O Serviço Nacional de Saúde passará a dispor assim de 27 Unidades Locais de Saúde, que irão assegurar respostas em saúde a mais de 50% da população portuguesa, o que, segundo a DE-SNS, representa “uma dimensão profunda na construção de instrumentos de planeamento e organização do SNS, com relevantes ganhos em saúde, através da otimização e integração de cuidados, da proximidade assistencial, da autonomia de gestão, do reforço dos cuidados de saúde primários, sempre com o foco nos utentes”, sublinhando que “a articulação com as autarquias e o papel do poder local vai ser reforçado com esta estratégia”.

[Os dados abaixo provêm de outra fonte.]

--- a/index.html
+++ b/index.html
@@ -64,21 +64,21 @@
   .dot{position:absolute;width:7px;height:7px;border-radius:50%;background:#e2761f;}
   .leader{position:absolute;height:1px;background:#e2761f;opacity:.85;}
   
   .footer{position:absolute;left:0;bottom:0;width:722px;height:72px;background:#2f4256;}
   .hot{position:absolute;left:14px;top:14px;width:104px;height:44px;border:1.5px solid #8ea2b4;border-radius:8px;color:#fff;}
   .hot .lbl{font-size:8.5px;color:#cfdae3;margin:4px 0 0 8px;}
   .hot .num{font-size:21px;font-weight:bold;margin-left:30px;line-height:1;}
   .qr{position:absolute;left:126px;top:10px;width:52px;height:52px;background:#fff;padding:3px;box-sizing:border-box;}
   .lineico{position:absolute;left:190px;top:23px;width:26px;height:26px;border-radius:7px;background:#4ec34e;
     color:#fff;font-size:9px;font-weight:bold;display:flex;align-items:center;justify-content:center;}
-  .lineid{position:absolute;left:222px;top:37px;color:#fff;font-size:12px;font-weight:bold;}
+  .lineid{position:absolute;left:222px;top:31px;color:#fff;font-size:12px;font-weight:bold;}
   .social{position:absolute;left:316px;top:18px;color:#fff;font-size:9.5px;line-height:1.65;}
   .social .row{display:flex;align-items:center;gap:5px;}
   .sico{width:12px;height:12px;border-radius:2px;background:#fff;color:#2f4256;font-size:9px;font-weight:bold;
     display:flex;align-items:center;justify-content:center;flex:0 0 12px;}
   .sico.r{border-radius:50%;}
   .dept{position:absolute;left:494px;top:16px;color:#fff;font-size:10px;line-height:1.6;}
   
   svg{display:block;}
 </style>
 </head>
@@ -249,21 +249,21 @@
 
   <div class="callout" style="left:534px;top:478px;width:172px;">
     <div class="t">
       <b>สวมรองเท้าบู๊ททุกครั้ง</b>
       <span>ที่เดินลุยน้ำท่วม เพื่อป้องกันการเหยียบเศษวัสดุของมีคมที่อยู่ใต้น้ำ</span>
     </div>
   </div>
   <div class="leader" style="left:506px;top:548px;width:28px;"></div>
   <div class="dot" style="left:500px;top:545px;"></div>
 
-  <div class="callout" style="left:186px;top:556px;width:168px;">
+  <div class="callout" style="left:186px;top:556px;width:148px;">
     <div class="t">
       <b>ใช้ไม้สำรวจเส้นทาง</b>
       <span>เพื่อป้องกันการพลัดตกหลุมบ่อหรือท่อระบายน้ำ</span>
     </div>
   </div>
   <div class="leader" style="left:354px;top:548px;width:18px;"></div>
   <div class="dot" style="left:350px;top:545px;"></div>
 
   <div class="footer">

“A abordagem vai definir a reorganização da arquitetura orgânica das instituições do SNS que passam a assumir a resposta assistencial ao nível dos cuidados de saúde primários e cuidados hospitalares de forma integrada”, afirma, considerando “fundamental promover a integração, com maior proximidade das instituições, numa mesma área geográfica, melhorando a participação dos cidadãos, das comunidades, dos profissionais e das autarquias na definição, acompanhamento e avaliação das políticas de saúde, maximizando o acesso e a eficiência do SNS”.
O plano de negócios irá incluir a análise dos impactos clínicos e financeiros desta forma de organização, assegurando os ganhos em saúde gerados pela integração de cuidados, pela proximidade das decisões, pelo incremento da autonomia das novas instituições, promovendo os cuidados de saúde primários como a base do sistema, fornecendo os meios e os recursos necessários para a sua missão, acrescenta.
“Dez anos depois da criação da última ULS, assiste-se agora a uma revolução neste processo, liderada pela DE-SNS, que irá acompanhar o processo de conclusão das Administrações Regionais de Saúde (ARS), o qual deverá estar terminado até final do ano de 2023”, salienta.